### Task
Take the entries below and return them unchanged.

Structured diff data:

┌──

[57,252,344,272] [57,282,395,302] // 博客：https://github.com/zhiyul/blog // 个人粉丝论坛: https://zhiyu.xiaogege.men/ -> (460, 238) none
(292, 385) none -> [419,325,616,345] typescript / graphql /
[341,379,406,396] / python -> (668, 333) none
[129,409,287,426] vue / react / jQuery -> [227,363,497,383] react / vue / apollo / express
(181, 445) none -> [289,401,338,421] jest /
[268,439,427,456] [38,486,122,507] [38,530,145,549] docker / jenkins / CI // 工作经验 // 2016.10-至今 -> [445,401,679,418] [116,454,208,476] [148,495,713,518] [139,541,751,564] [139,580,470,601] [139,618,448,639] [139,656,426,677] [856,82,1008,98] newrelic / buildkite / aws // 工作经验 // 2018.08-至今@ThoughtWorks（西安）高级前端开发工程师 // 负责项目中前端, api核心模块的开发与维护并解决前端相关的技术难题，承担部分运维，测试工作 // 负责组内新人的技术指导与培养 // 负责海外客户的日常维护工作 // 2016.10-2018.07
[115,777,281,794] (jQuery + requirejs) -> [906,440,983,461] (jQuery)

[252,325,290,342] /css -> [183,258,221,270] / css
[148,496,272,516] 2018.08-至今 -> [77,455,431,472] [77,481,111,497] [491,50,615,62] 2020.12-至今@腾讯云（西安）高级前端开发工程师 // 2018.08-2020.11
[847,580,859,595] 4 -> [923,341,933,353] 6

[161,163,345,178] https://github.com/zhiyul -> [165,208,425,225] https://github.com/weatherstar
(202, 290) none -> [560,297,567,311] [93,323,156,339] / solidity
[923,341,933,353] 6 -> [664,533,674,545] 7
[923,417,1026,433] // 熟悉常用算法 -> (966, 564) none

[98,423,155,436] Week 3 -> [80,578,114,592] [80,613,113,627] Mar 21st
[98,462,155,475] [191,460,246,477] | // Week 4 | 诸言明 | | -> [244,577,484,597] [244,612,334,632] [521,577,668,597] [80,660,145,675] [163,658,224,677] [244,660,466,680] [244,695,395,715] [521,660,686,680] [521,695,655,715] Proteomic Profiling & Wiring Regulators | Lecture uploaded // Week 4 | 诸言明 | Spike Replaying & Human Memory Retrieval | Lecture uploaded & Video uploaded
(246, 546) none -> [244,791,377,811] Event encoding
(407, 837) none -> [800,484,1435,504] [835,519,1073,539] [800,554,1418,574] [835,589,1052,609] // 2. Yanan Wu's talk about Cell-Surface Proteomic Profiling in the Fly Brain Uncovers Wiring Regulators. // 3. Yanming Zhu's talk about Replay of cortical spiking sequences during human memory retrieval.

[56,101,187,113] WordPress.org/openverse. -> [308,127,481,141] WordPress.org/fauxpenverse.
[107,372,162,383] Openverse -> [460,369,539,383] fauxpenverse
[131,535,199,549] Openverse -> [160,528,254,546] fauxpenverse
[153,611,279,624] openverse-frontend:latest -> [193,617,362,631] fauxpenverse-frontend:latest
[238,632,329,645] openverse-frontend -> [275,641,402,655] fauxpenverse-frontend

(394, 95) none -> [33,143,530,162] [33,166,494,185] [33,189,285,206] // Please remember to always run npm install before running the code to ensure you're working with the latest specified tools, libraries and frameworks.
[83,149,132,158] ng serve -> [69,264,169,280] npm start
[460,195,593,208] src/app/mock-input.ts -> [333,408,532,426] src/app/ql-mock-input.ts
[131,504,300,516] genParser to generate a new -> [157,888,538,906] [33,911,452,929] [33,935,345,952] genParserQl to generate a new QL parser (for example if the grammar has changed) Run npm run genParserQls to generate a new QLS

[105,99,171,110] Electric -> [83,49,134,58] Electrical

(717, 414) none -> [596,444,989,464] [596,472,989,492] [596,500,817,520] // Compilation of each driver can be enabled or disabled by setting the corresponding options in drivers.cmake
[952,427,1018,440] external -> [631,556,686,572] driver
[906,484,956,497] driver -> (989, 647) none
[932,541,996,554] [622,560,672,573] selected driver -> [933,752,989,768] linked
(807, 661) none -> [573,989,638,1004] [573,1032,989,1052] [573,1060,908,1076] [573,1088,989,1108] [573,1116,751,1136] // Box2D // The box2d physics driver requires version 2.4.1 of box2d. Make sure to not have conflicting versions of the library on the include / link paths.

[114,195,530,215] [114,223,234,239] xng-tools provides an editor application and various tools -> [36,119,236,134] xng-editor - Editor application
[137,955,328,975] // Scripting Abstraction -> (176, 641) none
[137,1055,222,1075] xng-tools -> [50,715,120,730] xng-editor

└──

### Answer to the problem
[57,252,344,272] [57,282,395,302] // 博客：https://github.com/zhiyul/blog // 个人粉丝论坛: https://zhiyu.xiaogege.men/ -> (460, 238) none
(292, 385) none -> [419,325,616,345] typescript / graphql /
[341,379,406,396] / python -> (668, 333) none
[129,409,287,426] vue / react / jQuery -> [227,363,497,383] react / vue / apollo / express
(181, 445) none -> [289,401,338,421] jest /
[268,439,427,456] [38,486,122,507] [38,530,145,549] docker / jenkins / CI // 工作经验 // 2016.10-至今 -> [445,401,679,418] [116,454,208,476] [148,495,713,518] [139,541,751,564] [139,580,470,601] [139,618,448,639] [139,656,426,677] [856,82,1008,98] newrelic / buildkite / aws // 工作经验 // 2018.08-至今@ThoughtWorks（西安）高级前端开发工程师 // 负责项目中前端, api核心模块的开发与维护并解决前端相关的技术难题，承担部分运维，测试工作 // 负责组内新人的技术指导与培养 // 负责海外客户的日常维护工作 // 2016.10-2018.07
[115,777,281,794] (jQuery + requirejs) -> [906,440,983,461] (jQuery)

[252,325,290,342] /css -> [183,258,221,270] / css
[148,496,272,516] 2018.08-至今 -> [77,455,431,472] [77,481,111,497] [491,50,615,62] 2020.12-至今@腾讯云（西安）高级前端开发工程师 // 2018.08-2020.11
[847,580,859,595] 4 -> [923,341,933,353] 6

[161,163,345,178] https://github.com/zhiyul -> [165,208,425,225] https://github.com/weatherstar
(202, 290) none -> [560,297,567,311] [93,323,156,339] / solidity
[923,341,933,353] 6 -> [664,533,674,545] 7
[923,417,1026,433] // 熟悉常用算法 -> (966, 564) none

[98,423,155,436] Week 3 -> [80,578,114,592] [80,613,113,627] Mar 21st
[98,462,155,475] [191,460,246,477] | // Week 4 | 诸言明 | | -> [244,577,484,597] [244,612,334,632] [521,577,668,597] [80,660,145,675] [163,658,224,677] [244,660,466,680] [244,695,395,715] [521,660,686,680] [521,695,655,715] Proteomic Profiling & Wiring Regulators | Lecture uploaded // Week 4 | 诸言明 | Spike Replaying & Human Memory Retrieval | Lecture uploaded & Video uploaded
(246, 546) none -> [244,791,377,811] Event encoding
(407, 837) none -> [800,484,1435,504] [835,519,1073,539] [800,554,1418,574] [835,589,1052,609] // 2. Yanan Wu's talk about Cell-Surface Proteomic Profiling in the Fly Brain Uncovers Wiring Regulators. // 3. Yanming Zhu's talk about Replay of cortical spiking sequences during human memory retrieval.

[56,101,187,113] WordPress.org/openverse. -> [308,127,481,141] WordPress.org/fauxpenverse.
[107,372,162,383] Openverse -> [460,369,539,383] fauxpenverse
[131,535,199,549] Openverse -> [160,528,254,546] fauxpenverse
[153,611,279,624] openverse-frontend:latest -> [193,617,362,631] fauxpenverse-frontend:latest
[238,632,329,645] openverse-frontend -> [275,641,402,655] fauxpenverse-frontend

(394, 95) none -> [33,143,530,162] [33,166,494,185] [33,189,285,206] // Please remember to always run npm install before running the code to ensure you're working with the latest specified tools, libraries and frameworks.
[83,149,132,158] ng serve -> [69,264,169,280] npm start
[460,195,593,208] src/app/mock-input.ts -> [333,408,532,426] src/app/ql-mock-input.ts
[131,504,300,516] genParser to generate a new -> [157,888,538,906] [33,911,452,929] [33,935,345,952] genParserQl to generate a new QL parser (for example if the grammar has changed) Run npm run genParserQls to generate a new QLS

[105,99,171,110] Electric -> [83,49,134,58] Electrical

(717, 414) none -> [596,444,989,464] [596,472,989,492] [596,500,817,520] // Compilation of each driver can be enabled or disabled by setting the corresponding options in drivers.cmake
[952,427,1018,440] external -> [631,556,686,572] driver
[906,484,956,497] driver -> (989, 647) none
[932,541,996,554] [622,560,672,573] selected driver -> [933,752,989,768] linked
(807, 661) none -> [573,989,638,1004] [573,1032,989,1052] [573,1060,908,1076] [573,1088,989,1108] [573,1116,751,1136] // Box2D // The box2d physics driver requires version 2.4.1 of box2d. Make sure to not have conflicting versions of the library on the include / link paths.

[114,195,530,215] [114,223,234,239] xng-tools provides an editor application and various tools -> [36,119,236,134] xng-editor - Editor application
[137,955,328,975] // Scripting Abstraction -> (176, 641) none
[137,1055,222,1075] xng-tools -> [50,715,120,730] xng-editor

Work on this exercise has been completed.